McCaskill's, Blunt's ads stretch facts
Monday, September 20, 2004
By David A. Lieb ~ The Associated Press
JEFFERSON CITY, Mo. -- Propose, rebut. Attack, counterattack.
In the coming weeks, voters are likely to become weary of this pattern of political campaigns. Yet, in all likelihood, many will end up basing their votes -- at least partially -- on the candidates' proposals and criticisms.
The challenge, then, becomes deciphering the truth from the rhetoric.
In that sense, the past week was quite a challenge in the Missouri governor's race.
Supporters of Republican Matt Blunt and Democrat Claire McCaskill accused their rivals of being soft on criminals, harmful to school children and in violation of election laws.
Can all this really be true?
The campaigns back up their accusations with facts -- federal Department of Justice statistics, legislative voting records, state laws. Yet they also leave out some facts.
Consider the accusation last week, on behalf of Blunt, that McCaskill failed to put criminals behind bars while serving as Jackson County prosecutor in the 1990s. The claim -- made by Platte County prosecutor Eric Zahnd during a Republican Party news conference -- was a rebuttal to McCaskill's television ads touting a tough-on-crime approach.
Blunt's campaign backed up the criticism by citing a Department of Justice report from 1998, McCaskill's final year as prosecutor. The incriminating statistic: Just 23 percent of convicted felons were sent to prison or jail in Jackson County, the lowest incarceration rate of 39 large counties surveyed from across the United States.
What Blunt's camp failed to note was another statistic in the same report: 82 percent of felony defendants were convicted in Jackson County, well above the study's 68 percent average.
Furthermore, the study included not only violent felonies (most likely to result in prison time), but also felonies such as drug offenses, burglaries, vehicle thefts and fraud. In Jackson County, the percentage of violent felonies was lower than average while the percentages of property and drug crimes were higher -- meaning more convicted felons were eligible for probation sentences. Plus, it is the judge -- not the prosecutor -- who sentences convicted criminals.
On the same day as Blunt's factually questionable attack, McCaskill's campaign launched its own partially factual accusation.
When Blunt proposed to increase funding for Parents as Teachers, an early childhood education program, McCaskill's campaign responded by claiming Blunt had voted against the program when he was in the Legislature.
As evidence, McCaskill's campaign pointed to Blunt's 1999 "no" vote on the budget for the Department of Elementary and Secondary and Education, which oversees the Parents as Teachers program.
The program comprised a tiny portion of the department's multi-billion-dollar budget. And what McCaskill's campaign didn't explain was that Blunt voted against every major budget bill that year.
So to follow that logic, Blunt could be portrayed as opposing every government function. In fact, McCaskill's campaign also has accused Blunt of opposing prison funding, the fight against methamphetamine and ethanol incentives -- each time citing those 1999 budget votes.

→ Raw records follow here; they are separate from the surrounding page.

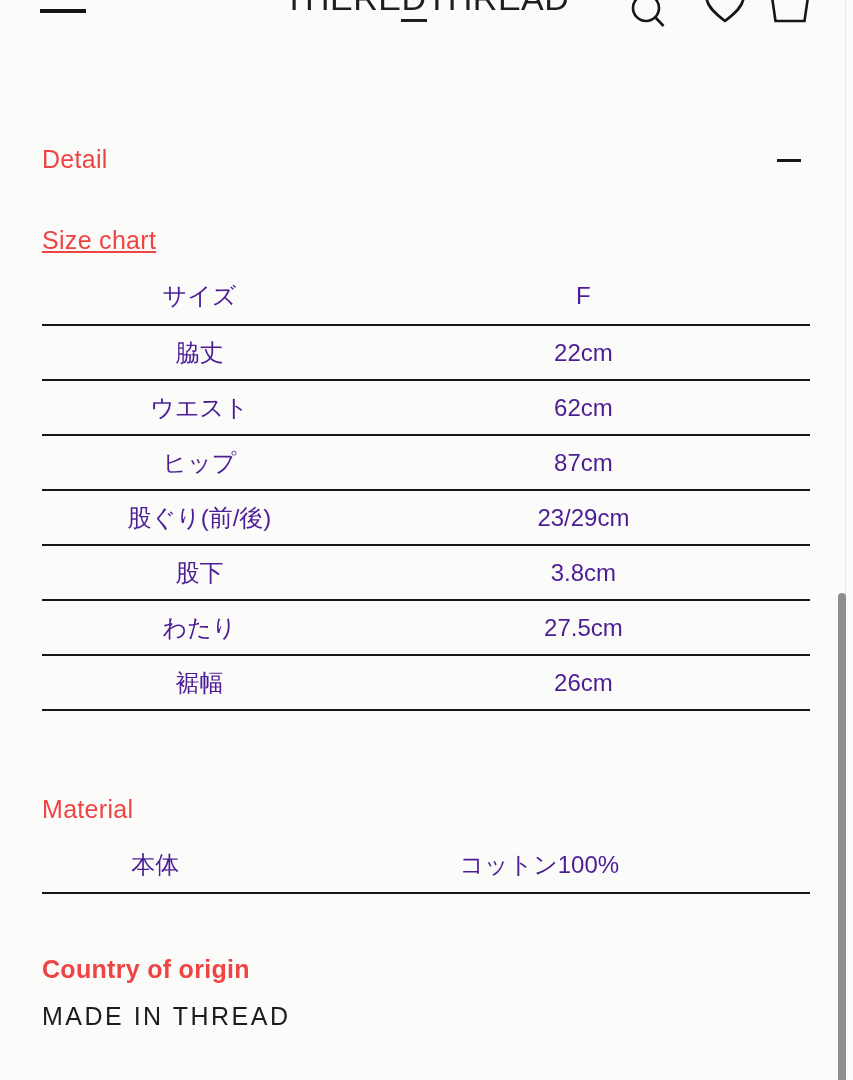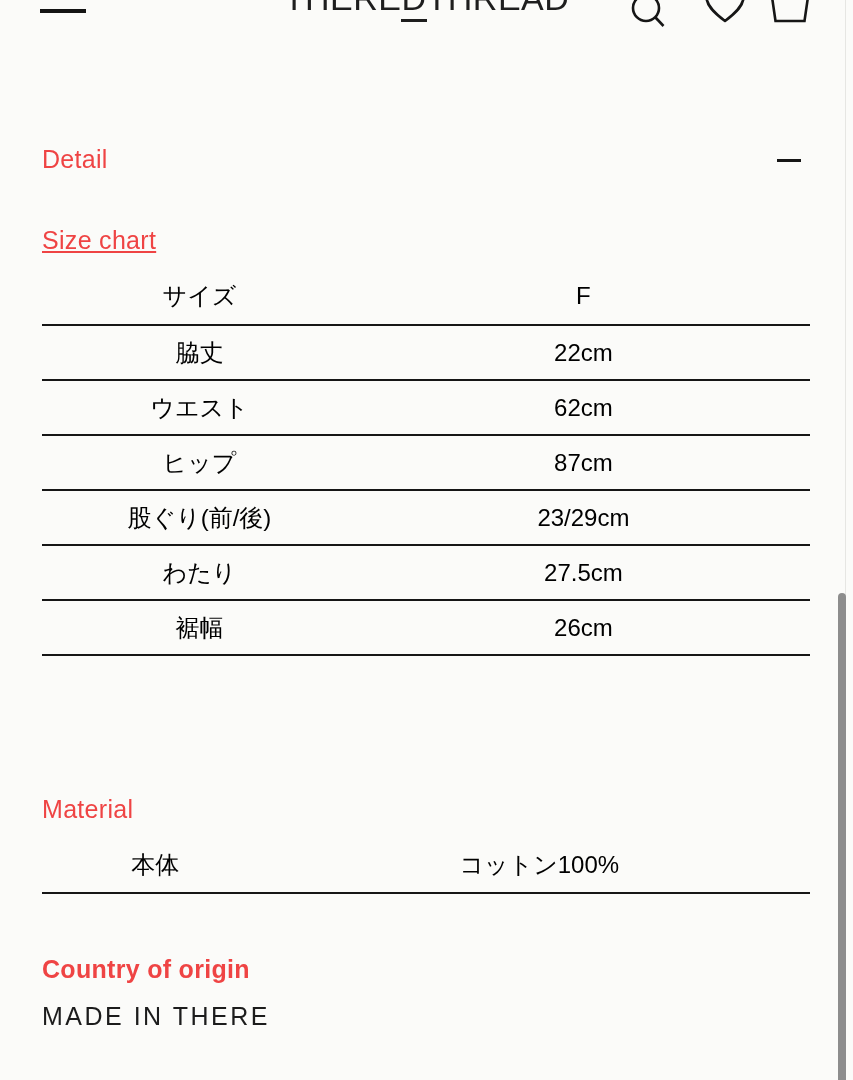--- a/index.html
+++ b/index.html
@@ -41,21 +41,21 @@
   .t-size   { top:225px;text-decoration:underline; }
   .t-material { top:794px; }
   .t-origin { top:954px;font-weight:bold; }
 
   .collapse-btn { position:absolute; left:774px; top:147px; width:30px; height:28px; cursor:pointer; }
   .collapse-btn .bar { position:absolute; left:3px; top:12px; width:24px; height:3px; background:#161616; }
 
   
   table { border-collapse:collapse; table-layout:fixed; position:absolute; left:42px; width:768px; }
   td, th { text-align:center; vertical-align:middle; font-weight:400;
-           font-size:24px; color:#000000; border-bottom:2px solid #161616; padding:0; }
+           font-size:24px; color:#4c1d95; border-bottom:2px solid #161616; padding:0; }
   .size-table { top:267px; }
   .size-table .c1 { width:41%; }
   .size-table .c2 { width:59%; }
   .size-table thead th { height:58px; }
   .size-table tbody td { height:55px; }
   .material-table { top:838px; }
   .material-table .c1 { width:29.5%; }
   .material-table .c2 { width:70.5%;text-align:center; }
   .material-table td { height:55px; }
 
@@ -122,20 +122,24 @@
       <tr>
         <td class="c1">ヒップ</td>
         <td class="c2">87cm</td>
       </tr>
 
       <tr>
         <td class="c1">股ぐり(前/後)</td>
         <td class="c2">23/29cm</td>
       </tr>
 
+      <tr>
+        <td class="c1">股下</td>
+        <td class="c2">3.8cm</td>
+      </tr>
 
       <tr>
         <td class="c1">わたり</td>
         <td class="c2">27.5cm</td>
       </tr>
 
       <tr>
         <td class="c1">裾幅</td>
         <td class="c2">26cm</td>
       </tr>
@@ -148,16 +152,16 @@
   <tbody>
 
       <tr>
         <td class="c1">本体</td>
         <td class="c2">コットン100%</td>
       </tr>
     </tbody>
 </table>
 
 <div class="sec-title t-origin">Country of origin</div>
-<div class="origin-value">MADE IN THERE</div>
+<div class="origin-value">MADE IN THREAD</div>
 
 <div class="scroll-track-line"></div>
 <div class="scroll-thumb"></div>
 
 </body></html>

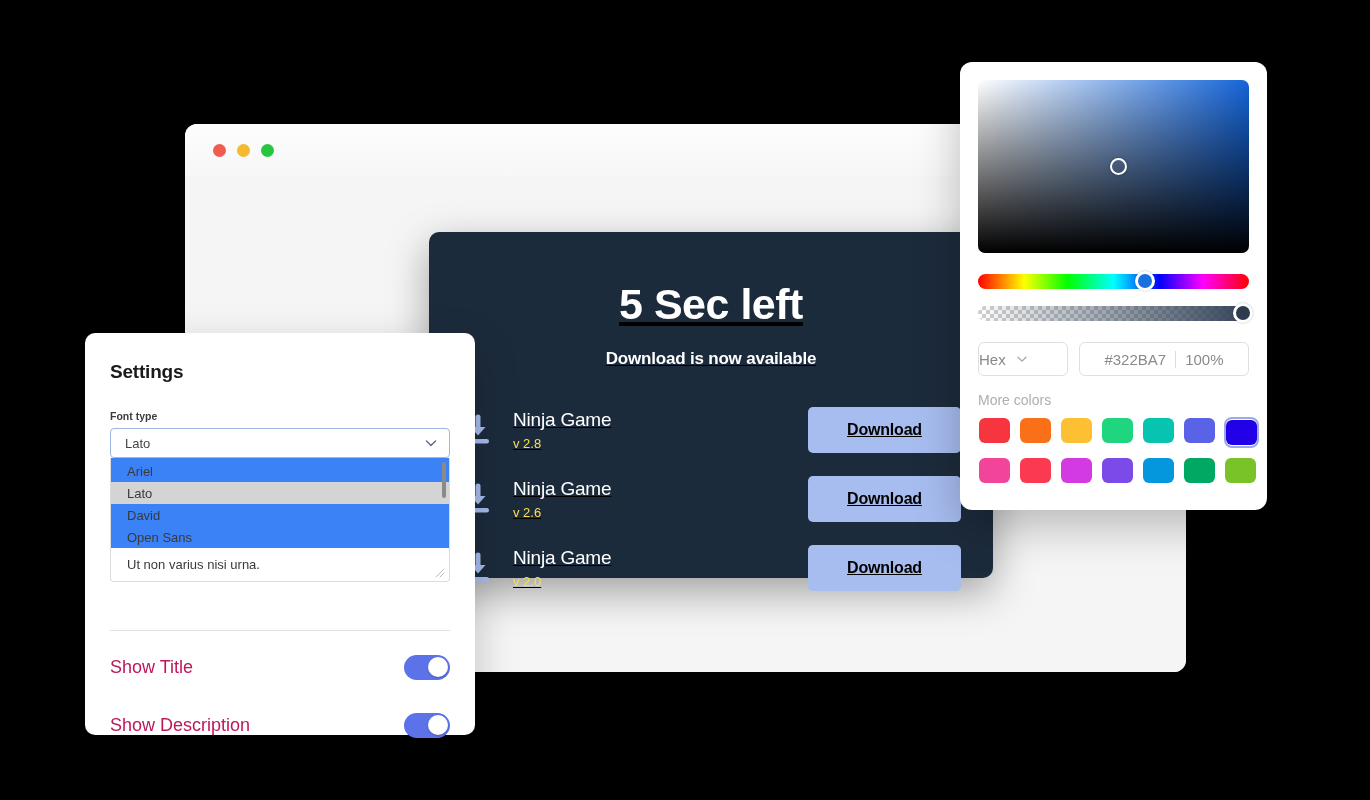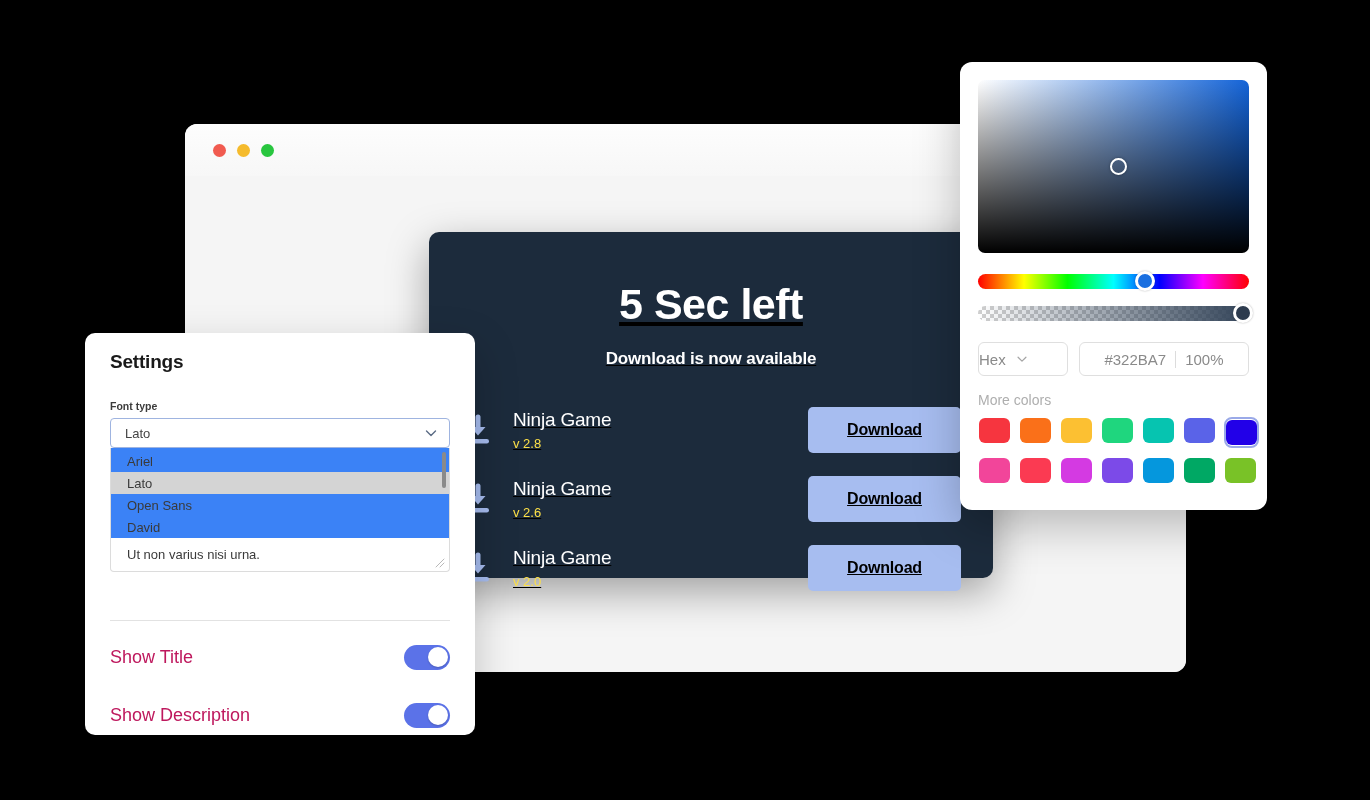--- a/index.html
+++ b/index.html
@@ -77,21 +77,21 @@
     letter-spacing: -0.2px;
   }
 
   
   .settings-card {
     position: absolute; left: 85px; top: 333px;
     width: 390px; height: 402px;
     background: #ffffff;
     border-radius: 10px;
     box-shadow: 0 16px 44px rgba(0,0,0,0.22);
-    padding: 12px 25px 0 25px;
+    padding: 22px 25px 0 25px;
   }
   .settings-title {
     font-size: 19px; font-weight: 600; color: #1a1a1a;
     letter-spacing: -0.2px; margin-top: 6px;
   }
   .field-label {
     font-size: 10.5px; font-weight: 700; color: #3c3c3c;
     margin-top: 27px; margin-bottom: 6px;
   }
   .select-box {
@@ -326,22 +326,22 @@
       <span class="chev">
         <svg viewBox="0 0 16 16" width="16" height="16">
             <path d="M3.5 6 L8 10.5 L12.5 6" stroke="currentColor" stroke-width="1.4" fill="none" stroke-linecap="round" stroke-linejoin="round"></path>
           </svg>
       </span>
     </div>
 
     <div class="dropdown">
       <div class="dd-item">Ariel</div>
       <div class="dd-item selected">Lato</div>
+      <div class="dd-item">David</div>
       <div class="dd-item">Open Sans</div>
-      <div class="dd-item">David</div>
       <div class="dd-scroll-track"></div>
       <div class="dd-scroll-thumb"></div>
     </div>
 
     <div class="textarea-box">
       <span>Ut non varius nisi urna.</span>
       <span class="resize-grip">
         <svg viewBox="0 0 12 12" width="12" height="12">
             <path d="M11 3 L3 11 M11 7 L7 11" stroke="currentColor" stroke-width="1" fill="none" stroke-linecap="round"></path>
           </svg>

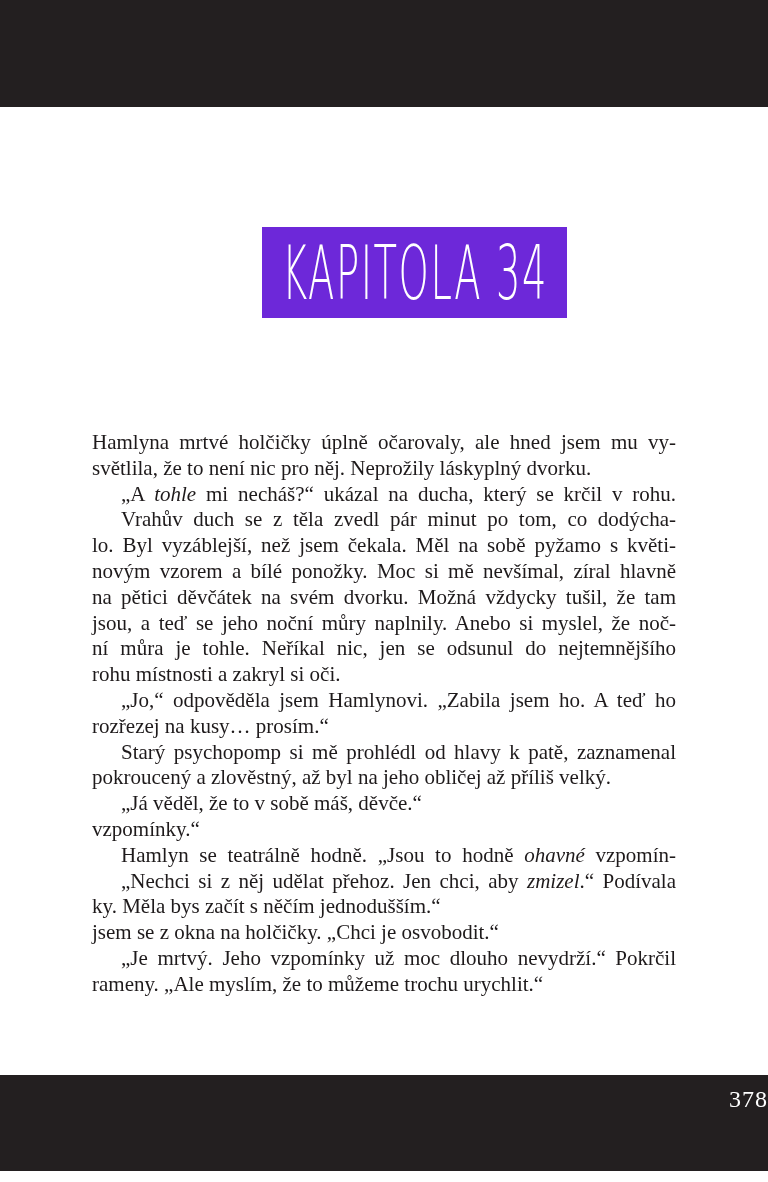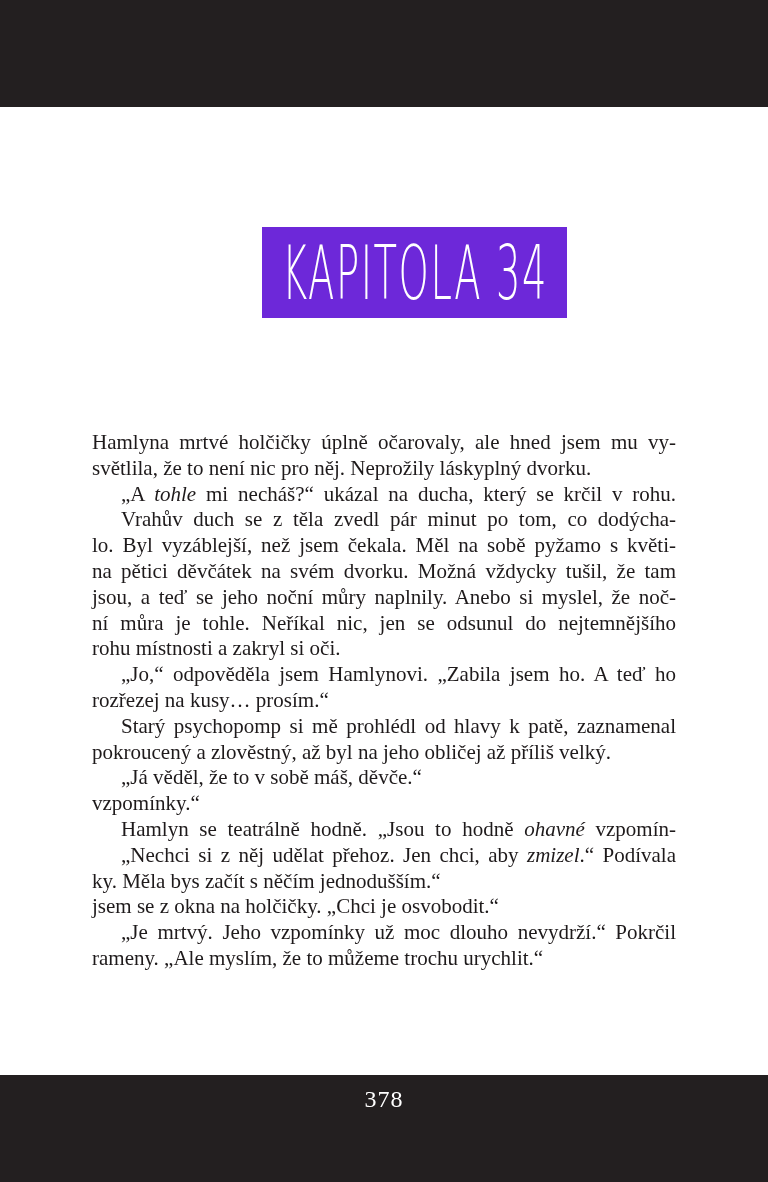--- a/index.html
+++ b/index.html
@@ -8,21 +8,21 @@
     background: #ffffff;
     position: relative;
     overflow: hidden;
     font-family: "Liberation Serif", serif;
   }
   .band {
     position: absolute; left: 0; width: 768px;
     background: #231f20;
   }
   .band-top { top: 0; height: 107px; }
-  .band-bottom { top: 1075px; height: 107px; text-align: center; }
+  .band-bottom { top: 1075px; height: 96px; text-align: right; }
   .page-number {
     display: inline-block;
     margin-top: 9px;
     color: #ffffff;
     font-size: 24px;
     line-height: 30px;
     letter-spacing: 1px;
     font-family: "Liberation Serif", serif;
   }
   .chapter-box {
@@ -67,20 +67,21 @@
 <div class="chapter-box">
   <span class="chapter-title">KAPITOLA 34</span>
 </div>
 
 <div class="body-text">
     <div class="line j"><span>Hamlyna mrtvé holčičky úplně očarovaly, ale hned jsem mu vy-</span></div>
     <div class="line"><span>světlila, že to není nic pro něj. Neprožily láskyplný dvorku.</span></div>
     <div class="line j ind"><span>„A </span><span class="i">tohle</span><span> mi necháš?“ ukázal na ducha, který se krčil v rohu.</span></div>
     <div class="line j ind"><span>Vrahův duch se z těla zvedl pár minut po tom, co dodýcha-</span></div>
     <div class="line j"><span>lo. Byl vyzáblejší, než jsem čekala. Měl na sobě pyžamo s květi-</span></div>
+    <div class="line j"><span>novým vzorem a bílé ponožky. Moc si mě nevšímal, zíral hlavně</span></div>
     <div class="line j"><span>na pětici děvčátek na svém dvorku. Možná vždycky tušil, že tam</span></div>
     <div class="line j"><span>jsou, a teď se jeho noční můry naplnily. Anebo si myslel, že noč-</span></div>
     <div class="line j"><span>ní můra je tohle. Neříkal nic, jen se odsunul do nejtemnějšího</span></div>
     <div class="line"><span>rohu místnosti a zakryl si oči.</span></div>
     <div class="line j ind"><span>„Jo,“ odpověděla jsem Hamlynovi. „Zabila jsem ho. A teď ho</span></div>
     <div class="line"><span>rozřezej na kusy… prosím.“</span></div>
     <div class="line j ind"><span>Starý psychopomp si mě prohlédl od hlavy k patě, zaznamenal</span></div>
     <div class="line"><span>pokroucený a zlověstný, až byl na jeho obličej až příliš velký.</span></div>
     <div class="line ind"><span>„Já věděl, že to v sobě máš, děvče.“</span></div>
     <div class="line"><span>vzpomínky.“</span></div>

Blunt's campaign contends he voted against the budget that year because he thought the state was spending too much -- not because he specifically opposed each program in the budget.
Perhaps the best example of distorted facts last week came when the Missouri Democratic Party, backed by McCaskill's campaign, criticized Blunt for asking county clerks to send the names of people who had requested absentee ballots to the state Republican Party.
A Blunt spokesman acknowledged the party planned to campaign to these people. And the Democratic Party suggested Blunt was using a "potentially illegal scheme to violate Missouri election laws." As evidence, it cited a state law against coercing voters while assisting them in casting absentee ballots.
Yet that law refers to cases where disabled people literally need help casting a vote. And candidates -- both Democrats and Republicans -- have for decades asked clerks for the names of absentee voters so they could target them with campaign materials.
Longtime Boone County Clerk Wendy Noren, a Democrat, said she even used the tactic in past campaigns. Noren didn't know why her party's leaders were making an issue out of it.
"This is one of the problems going on in election administration -- every piece of it has become a political issue," she said. "Suddenly, things that have gone on for years get turned into a political thing."